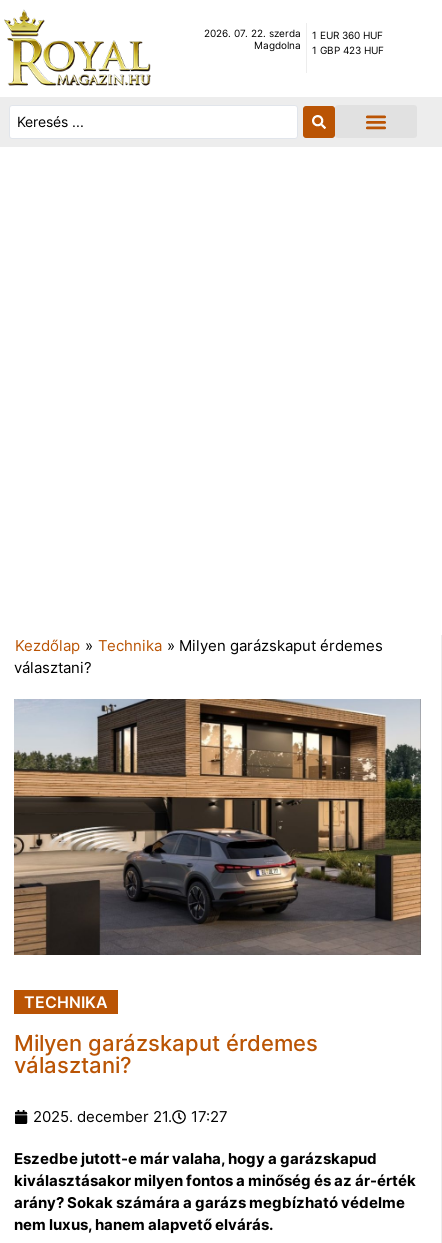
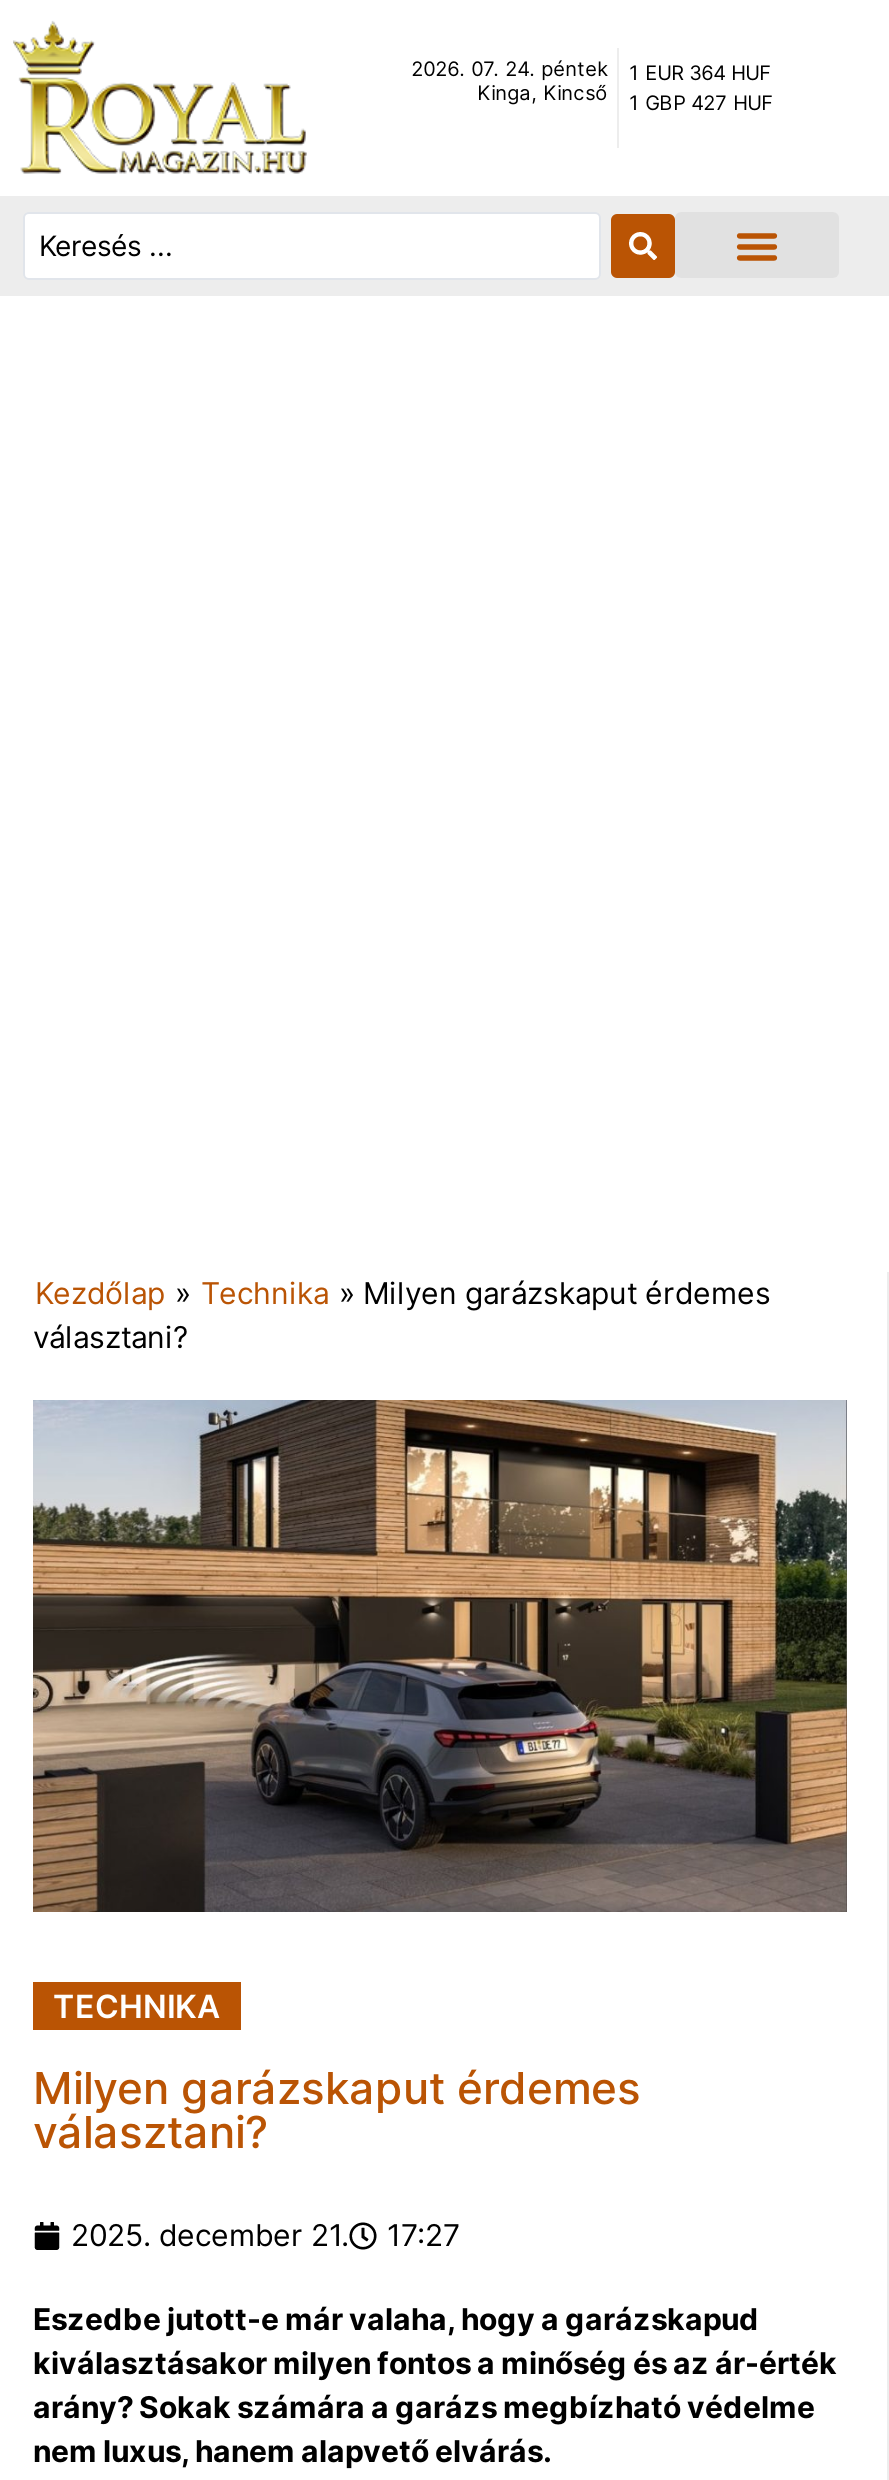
- 2026. 07. 22. szerda
- Magdolna
+ 2026. 07. 24. péntek
+ Kinga, Kincső

- 1 EUR 360 HUF
- 1 GBP 423 HUF
+ 1 EUR 364 HUF
+ 1 GBP 427 HUF
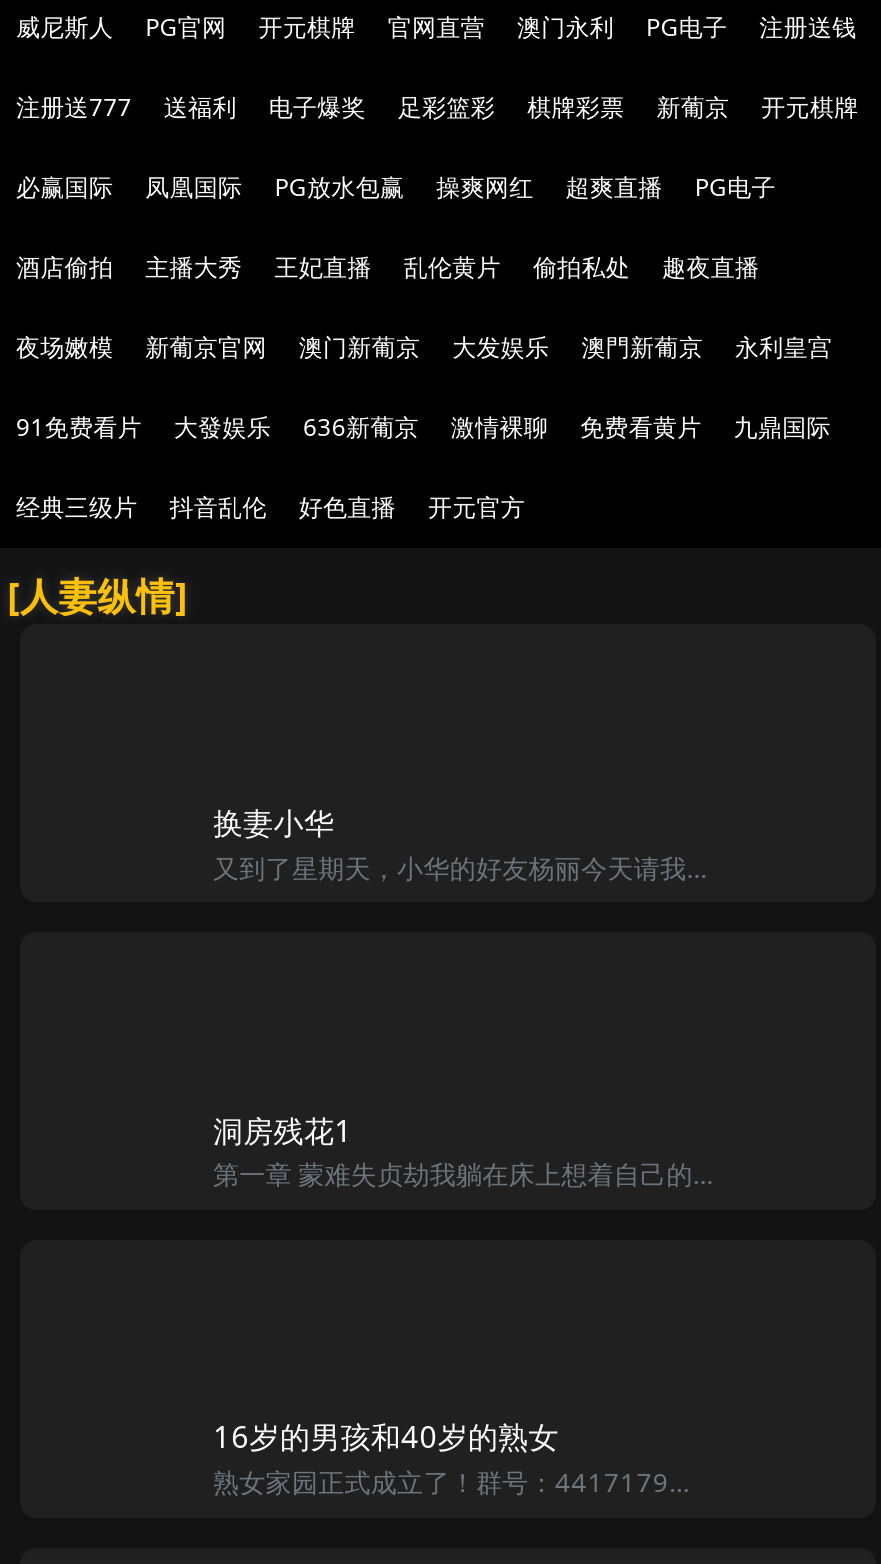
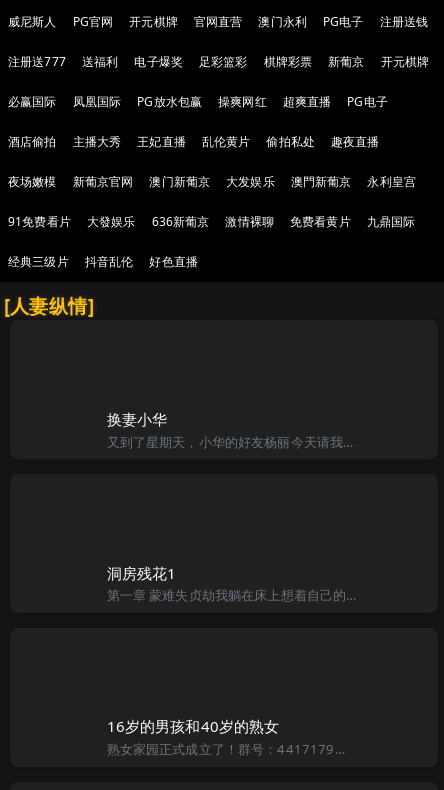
- 开元官方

####################

§ What to produce:
Retype all entries exactly, without the images.

§ Task output:
- 2026. 07. 22. szerda
- Magdolna
+ 2026. 07. 24. péntek
+ Kinga, Kincső

- 1 EUR 360 HUF
- 1 GBP 423 HUF
+ 1 EUR 364 HUF
+ 1 GBP 427 HUF
- 开元官方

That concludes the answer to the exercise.